*** Provided data Section Begins ***

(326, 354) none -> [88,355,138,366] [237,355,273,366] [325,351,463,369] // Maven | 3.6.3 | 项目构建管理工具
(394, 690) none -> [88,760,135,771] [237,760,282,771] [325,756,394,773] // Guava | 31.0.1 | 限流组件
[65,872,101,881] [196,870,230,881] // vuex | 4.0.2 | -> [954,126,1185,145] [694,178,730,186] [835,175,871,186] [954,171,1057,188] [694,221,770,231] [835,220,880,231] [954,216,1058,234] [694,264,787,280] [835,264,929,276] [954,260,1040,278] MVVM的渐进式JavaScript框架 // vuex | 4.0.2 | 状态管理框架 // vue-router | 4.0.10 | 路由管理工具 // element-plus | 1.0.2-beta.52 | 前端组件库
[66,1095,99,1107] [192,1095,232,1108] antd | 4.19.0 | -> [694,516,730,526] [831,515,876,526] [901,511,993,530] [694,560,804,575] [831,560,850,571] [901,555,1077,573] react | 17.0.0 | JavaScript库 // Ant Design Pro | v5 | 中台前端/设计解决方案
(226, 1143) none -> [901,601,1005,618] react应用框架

*** Provided data Section Ends ***

• Exercise aim: Your answer should hold exactly the lines from the one containing "[66,1095,99,1107] [192,1095,232,1108] antd" to the last line of the data, both included, and no others.

• Solution below:
[66,1095,99,1107] [192,1095,232,1108] antd | 4.19.0 | -> [694,516,730,526] [831,515,876,526] [901,511,993,530] [694,560,804,575] [831,560,850,571] [901,555,1077,573] react | 17.0.0 | JavaScript库 // Ant Design Pro | v5 | 中台前端/设计解决方案
(226, 1143) none -> [901,601,1005,618] react应用框架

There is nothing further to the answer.